Repeat the data word for word. Do not include the pictures.

(Beginning of Stored data)

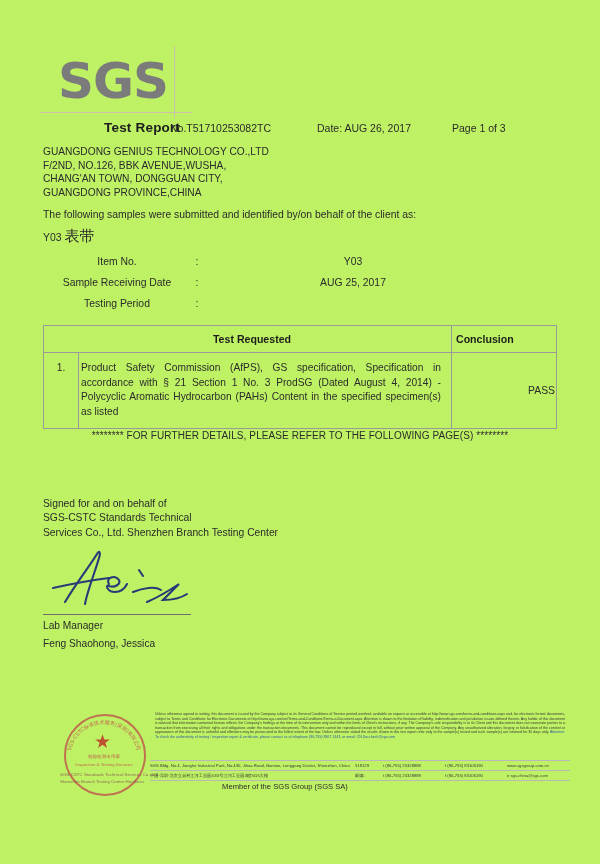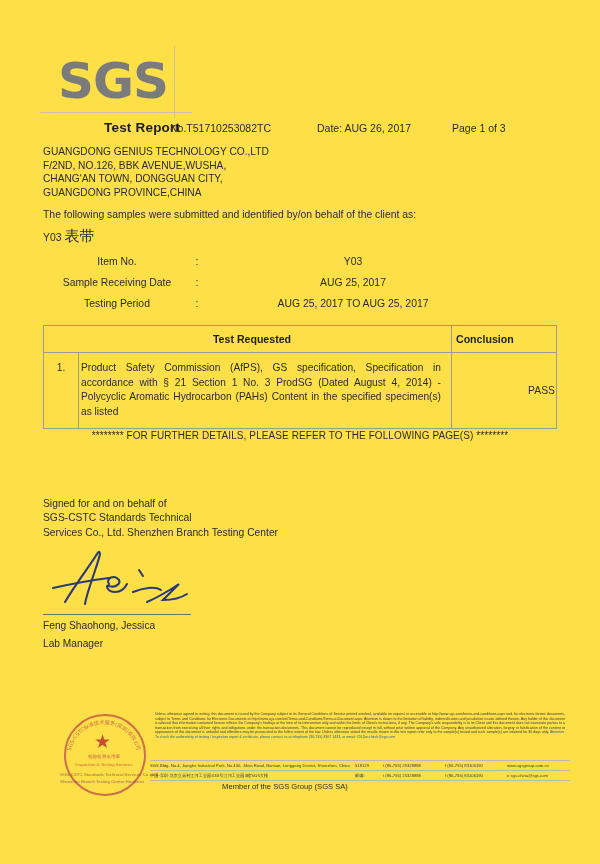--- a/index.html
+++ b/index.html
@@ -13,7 +13,7 @@
   }
   .page{
     position:absolute;inset:0;
-    background:#fde047;
+    background:#bef264;
   }
   
   .logo-wrap{

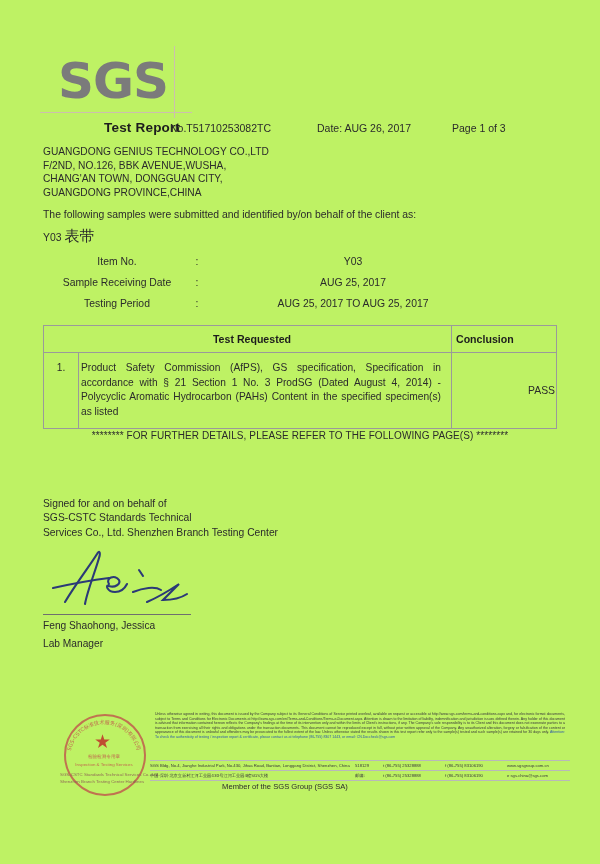--- a/index.html
+++ b/index.html
@@ -203,7 +203,6 @@
     <div class="info-row">
       <div class="info-label">Testing Period</div>
       <div class="info-colon">:</div>
-      <div class="info-value">AUG 25, 2017 TO AUG 25, 2017</div>
     </div>
   </div>
 

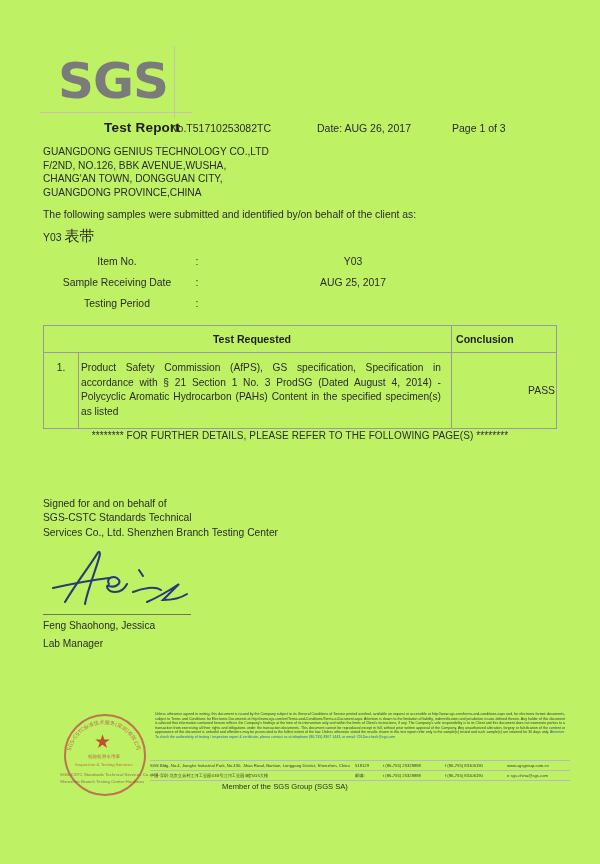--- a/index.html
+++ b/index.html
@@ -239,8 +239,8 @@
       </svg>
     </div>
     <div class="sig-rule"></div>
+    <div class="sig-name">Lab Manager</div>
     <div class="sig-name">Feng Shaohong, Jessica</div>
-    <div class="sig-name">Lab Manager</div>
   </div>
 
   <div class="seal">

(End of Stored data)

Solution to the exercise -
--- a/index.html
+++ b/index.html
@@ -13,7 +13,7 @@
   }
   .page{
     position:absolute;inset:0;
-    background:#fde047;
+    background:#bef264;
   }
   
   .logo-wrap{

--- a/index.html
+++ b/index.html
@@ -203,7 +203,6 @@
     <div class="info-row">
       <div class="info-label">Testing Period</div>
       <div class="info-colon">:</div>
-      <div class="info-value">AUG 25, 2017 TO AUG 25, 2017</div>
     </div>
   </div>
 

--- a/index.html
+++ b/index.html
@@ -239,8 +239,8 @@
       </svg>
     </div>
     <div class="sig-rule"></div>
+    <div class="sig-name">Lab Manager</div>
     <div class="sig-name">Feng Shaohong, Jessica</div>
-    <div class="sig-name">Lab Manager</div>
   </div>
 
   <div class="seal">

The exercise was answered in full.